Any resources that you reccommed I read through to get a better understanding of how to make efficient code?
That's a fun challenge. I am currently learning as well and this is the best I could come up with, any tips on how to improve it? Thanks.
>What is an O(n) solution? the thing O(n) itself just looks like a function call.
bait?
read the thread
Not gonna lie I was hoping someone would reply to with a solution for me because I have no clue wtf the whole O(n) thing is
nobody hurt us. this is just like someone coming up to you on the street in a panic asking where used toilet paper is supposed to go. if you're this stupid, you should be quarantined. if you're trolling, then fuck off
>these are the people who do i % 3 && i % 5 in their fizzbuzz instead of just the LCM, i % 15
>these are the people who can't even sum the primes under 2 million
>these are the people who can't bubble sort
Just ran it again to compare vs .min(), turns out that the '< method' is actually marginally faster than .min().
Thanks for your explanation
someone above posted a link to wikipedia with the explanation of what it is, definitely read it, you have to atleast understand it
I wonder if that actually turns out to be an improvement, creating a list every iteration
What's wrong with
def mymax(x):
a = [0]
[a.insert(0, b if b>a[0] else a[0]) for b in x]
return a[0]
>>> mymax([-1, -2, -3])
0
try heapq module
Just keep using logic for now. CLRS once you have some maturity.
I've been running it for a few min, doesn't seem to work for the dataset I fed it, seems to be caught in an infinite loop.
>callable function
Are you sure they wanted it to be callable?
Fails on empty list because [0] is out of range.
To be fair, what would you expect it to do given an empty list? If an empty list has no sane answer, then it should fail fast rather than return None or something else.
>can't bubble sorr
Why should anyone know bubble sort? It's only useful as a cautionary tale. Even for snall n, where you expect a low-k algorithm to perform well, insertion sort beats it and is even simpler to implement.

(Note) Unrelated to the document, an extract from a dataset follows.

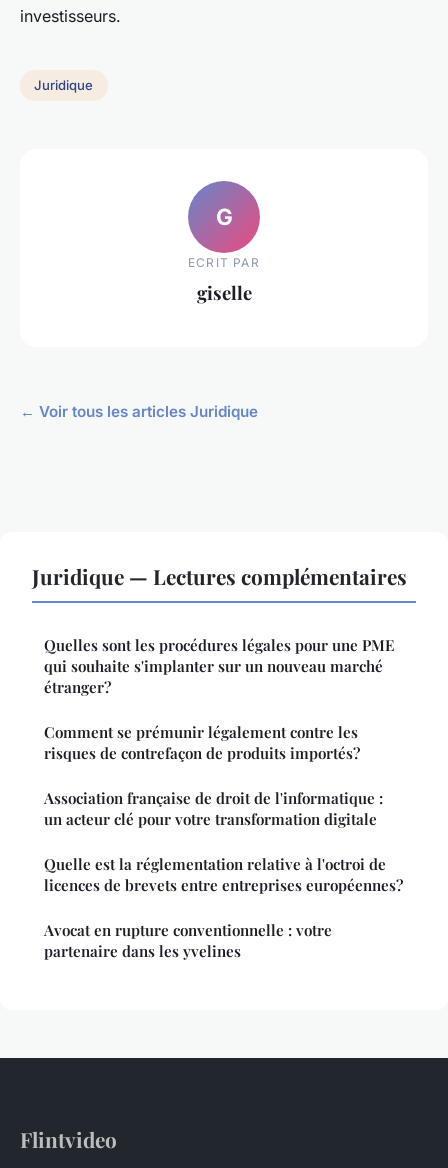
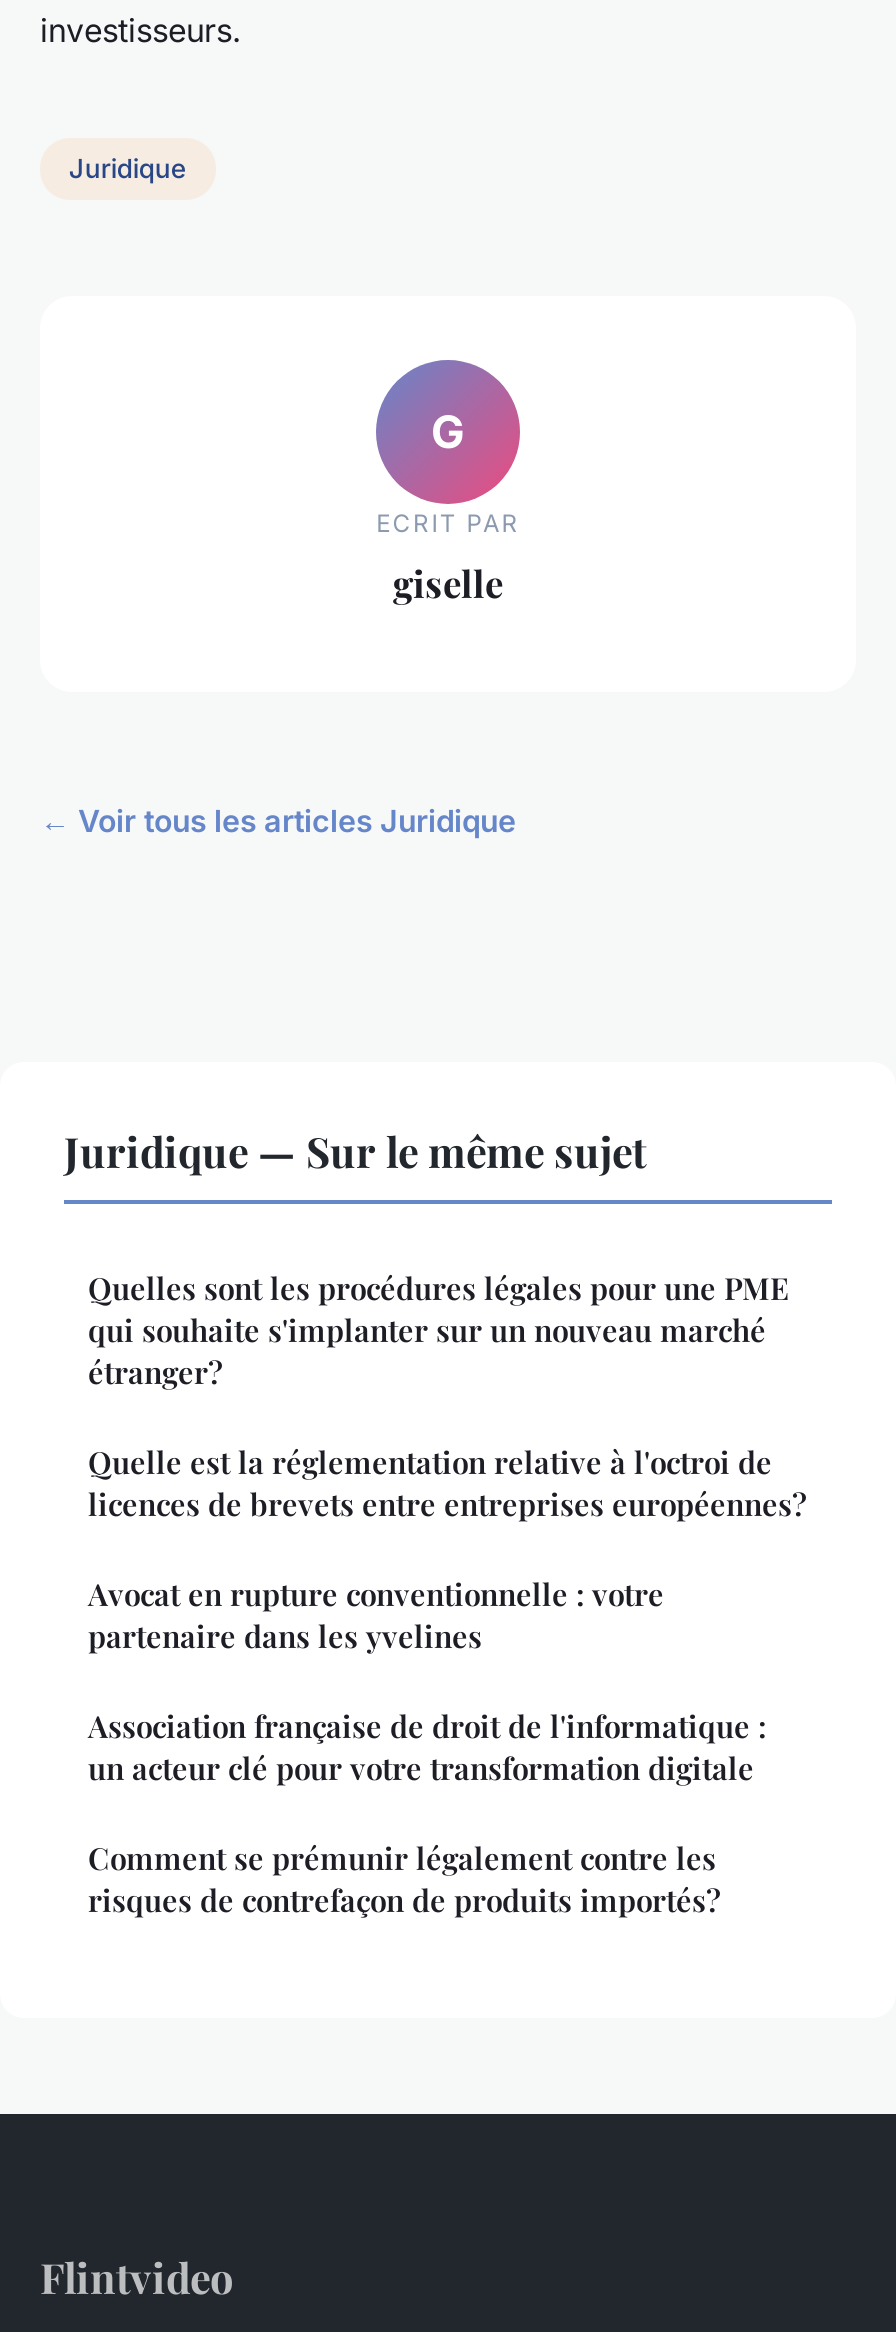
- Juridique — Lectures complémentaires
+ Juridique — Sur le même sujet

moved down: Comment se prémunir légalement contre les | risques de contrefaçon de produits importés? | Association française de droit de l'informatique : | un acteur clé pour votre transformation digitale

moved up: Quelle est la réglementation relative à l'octroi de | licences de brevets entre entreprises européennes? | Avocat en rupture conventionnelle : votre | partenaire dans les yvelines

Lol, one person applied for the dev position at my company who happened to be a phythonfag had the same problem.
you just take a for loop, set min/max to numbers(0) and use an if statement to see if numbers(i) is less than min/bigger than max. If you can't figure this out drop out now.
Not a perfect answer, because it does index iteration rather than foreach. On top of being needlessly verbose, it degrades to O(n^2) if x is a linked list or other O(n) retrival-by-index list.
so like this you mean:
def min(x):
min = x(0)
for i in x:
if i < min:
min = i
return min
Yes
Although x(0) should be x[0] if you want it to actually compile.
Right I knew that, the guy who posted the original one just threw me off.